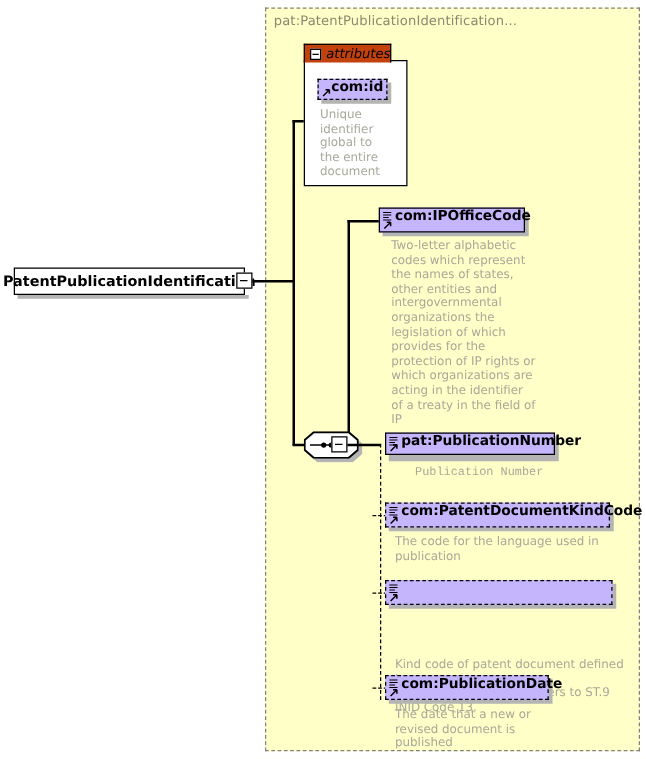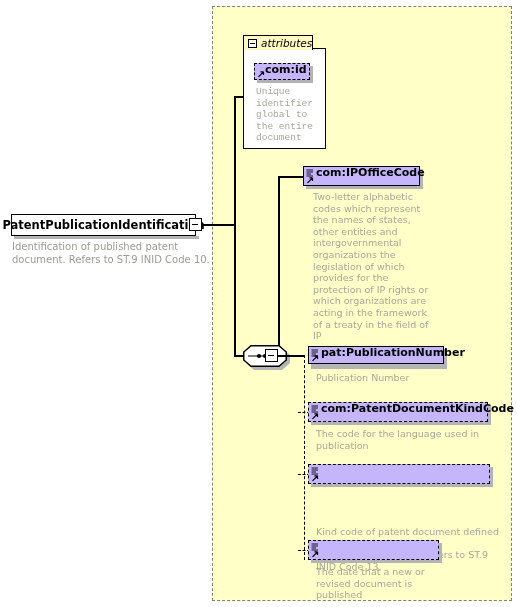--- a/index.html
+++ b/index.html
@@ -227,6 +227,7 @@
 <div id="canvas">
 
   <div class="ct-container" style="left:212px; top:6px; width:300px; height:595px;"></div>
+  <div class="ct-title" style="left:219px; top:11px;">pat:PatentPublicationIdentification...</div>
 
   <div class="root-box" style="left:11px; top:214px; width:185px; height:22px;">
     <span class="root-label">PatentPublicationIdentification</span>

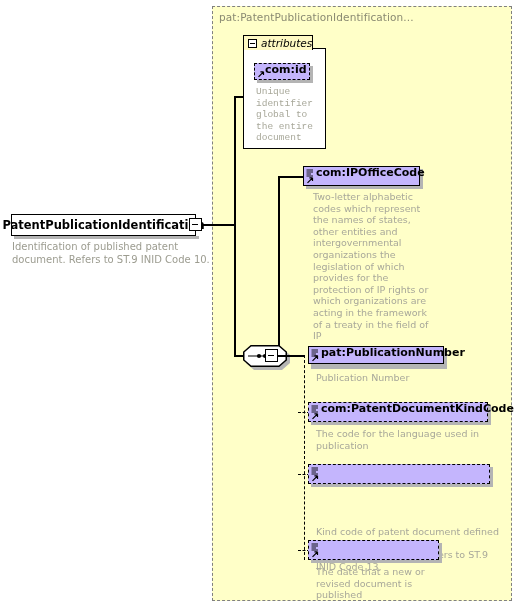--- a/index.html
+++ b/index.html
@@ -46,7 +46,7 @@
   }
   .attr-header {
     position: absolute;
-    background: #fef9c3;
+    background: #c2410c;
     border: 1px solid #000000;
     border-bottom: none;
     box-sizing: border-box;

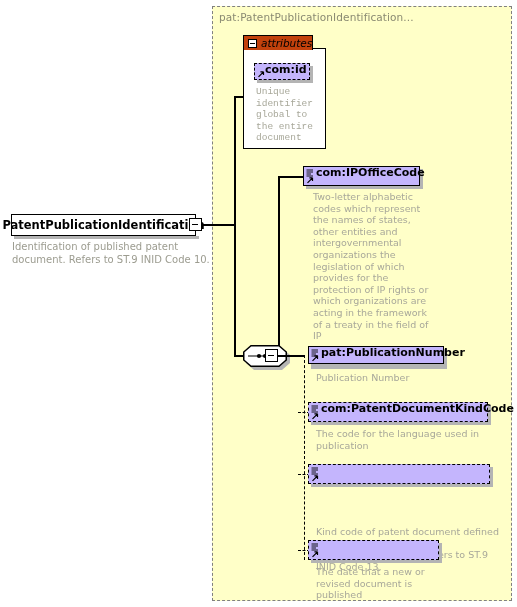--- a/index.html
+++ b/index.html
@@ -260,7 +260,7 @@
       <span class="node-label">com:id</span>
     </div>
   </div>
-  <div class="node-desc" style="left:256px; top:86px; width:58px;font-family:Liberation Mono, monospace;">Unique
+  <div class="node-desc" style="left:256px; top:86px; width:58px;">Unique
 identifier
 global to
 the entire

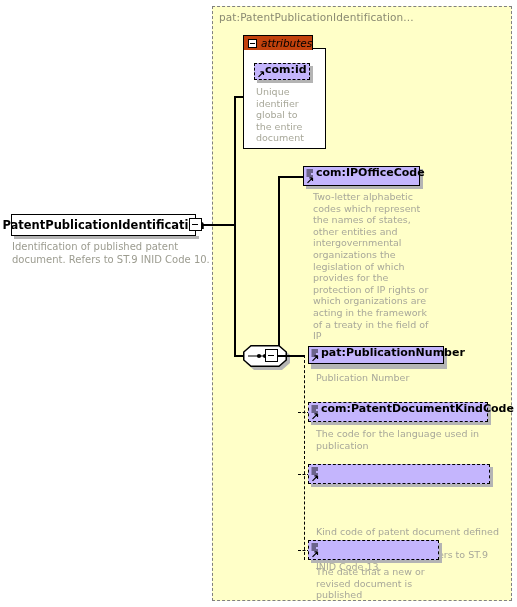--- a/index.html
+++ b/index.html
@@ -291,7 +291,7 @@
 provides for the
 protection of IP rights or
 which organizations are
-acting in the framework
+acting in the identifier
 of a treaty in the field of
 IP</div>
 

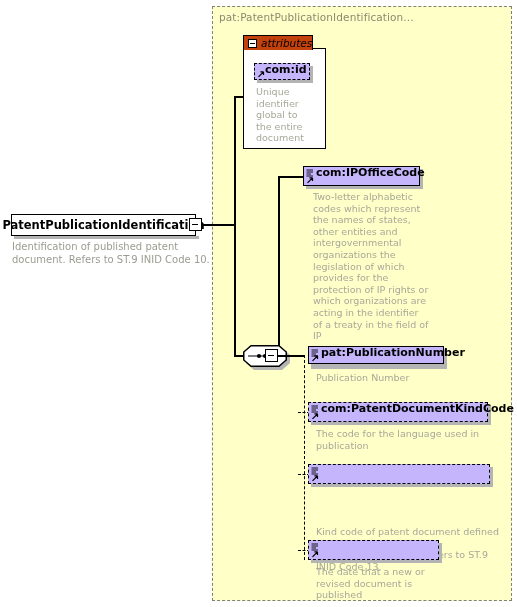--- a/index.html
+++ b/index.html
@@ -234,8 +234,6 @@
   </div>
   <div class="node-shadow" style="left:14px; top:236px; width:185px; height:3px;"></div>
   <div class="collapse-toggle" style="left:189px; top:218px;"></div>
-  <div class="root-desc" style="left:12px; top:241px; width:200px;">Identification of published patent
-document. Refers to ST.9 INID Code 10.</div>
 
   <div class="line line-h" style="left:202px; top:224px; width:33px;"></div>
 

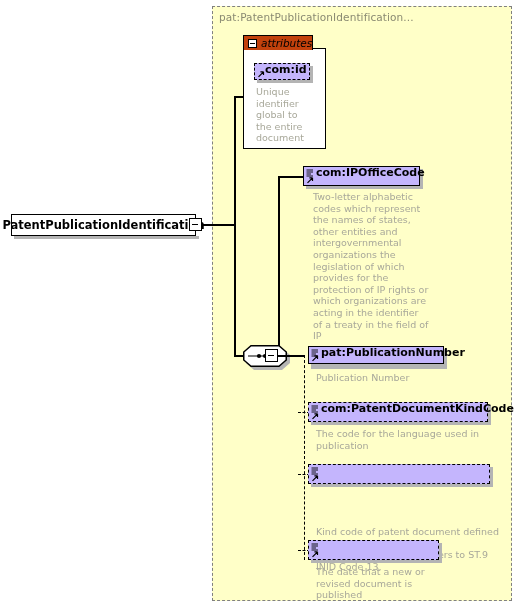--- a/index.html
+++ b/index.html
@@ -321,7 +321,7 @@
       <span class="node-label">pat:PublicationNumber</span>
     </div>
   </div>
-  <div class="node-desc" style="left:316px; top:372px; width:170px;">Publication Number</div>
+  <div class="node-desc" style="left:332px; top:372px; width:170px;font-family:Liberation Mono, monospace;">Publication Number</div>
 
   <div class="dline-h" style="left:298px; top:412px; width:12px;"></div>
   <div class="node" style="left:308px; top:402px; width:180px; height:20px;">

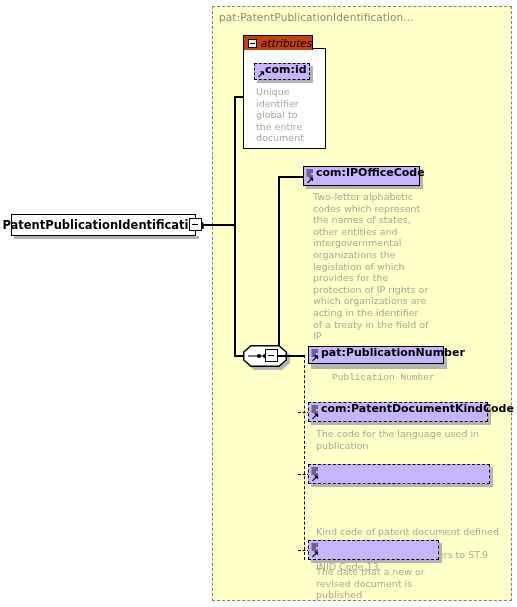--- a/index.html
+++ b/index.html
@@ -365,6 +365,7 @@
       <svg class="arrow-icon" viewBox="0 0 8 8">
         <path d="M1.5 6.8 L6.5 1.8 M6.5 1.8 L3.4 1.8 M6.5 1.8 L6.5 4.9" stroke="#000" stroke-width="1.2" fill="none"></path>
       </svg>
+      <span class="node-label">com:PublicationDate</span>
     </div>
   </div>
   <div class="node-desc" style="left:316px; top:566px; width:140px;">The date that a new or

▸ REQUIREMENT
Copy the listing exactly but drop its images.

▸ SOLVED PROBLEM
--- a/index.html
+++ b/index.html
@@ -227,6 +227,7 @@
 <div id="canvas">
 
   <div class="ct-container" style="left:212px; top:6px; width:300px; height:595px;"></div>
+  <div class="ct-title" style="left:219px; top:11px;">pat:PatentPublicationIdentification...</div>
 
   <div class="root-box" style="left:11px; top:214px; width:185px; height:22px;">
     <span class="root-label">PatentPublicationIdentification</span>

--- a/index.html
+++ b/index.html
@@ -46,7 +46,7 @@
   }
   .attr-header {
     position: absolute;
-    background: #fef9c3;
+    background: #c2410c;
     border: 1px solid #000000;
     border-bottom: none;
     box-sizing: border-box;

--- a/index.html
+++ b/index.html
@@ -260,7 +260,7 @@
       <span class="node-label">com:id</span>
     </div>
   </div>
-  <div class="node-desc" style="left:256px; top:86px; width:58px;font-family:Liberation Mono, monospace;">Unique
+  <div class="node-desc" style="left:256px; top:86px; width:58px;">Unique
 identifier
 global to
 the entire

--- a/index.html
+++ b/index.html
@@ -291,7 +291,7 @@
 provides for the
 protection of IP rights or
 which organizations are
-acting in the framework
+acting in the identifier
 of a treaty in the field of
 IP</div>
 

--- a/index.html
+++ b/index.html
@@ -234,8 +234,6 @@
   </div>
   <div class="node-shadow" style="left:14px; top:236px; width:185px; height:3px;"></div>
   <div class="collapse-toggle" style="left:189px; top:218px;"></div>
-  <div class="root-desc" style="left:12px; top:241px; width:200px;">Identification of published patent
-document. Refers to ST.9 INID Code 10.</div>
 
   <div class="line line-h" style="left:202px; top:224px; width:33px;"></div>
 

--- a/index.html
+++ b/index.html
@@ -321,7 +321,7 @@
       <span class="node-label">pat:PublicationNumber</span>
     </div>
   </div>
-  <div class="node-desc" style="left:316px; top:372px; width:170px;">Publication Number</div>
+  <div class="node-desc" style="left:332px; top:372px; width:170px;font-family:Liberation Mono, monospace;">Publication Number</div>
 
   <div class="dline-h" style="left:298px; top:412px; width:12px;"></div>
   <div class="node" style="left:308px; top:402px; width:180px; height:20px;">

--- a/index.html
+++ b/index.html
@@ -365,6 +365,7 @@
       <svg class="arrow-icon" viewBox="0 0 8 8">
         <path d="M1.5 6.8 L6.5 1.8 M6.5 1.8 L3.4 1.8 M6.5 1.8 L6.5 4.9" stroke="#000" stroke-width="1.2" fill="none"></path>
       </svg>
+      <span class="node-label">com:PublicationDate</span>
     </div>
   </div>
   <div class="node-desc" style="left:316px; top:566px; width:140px;">The date that a new or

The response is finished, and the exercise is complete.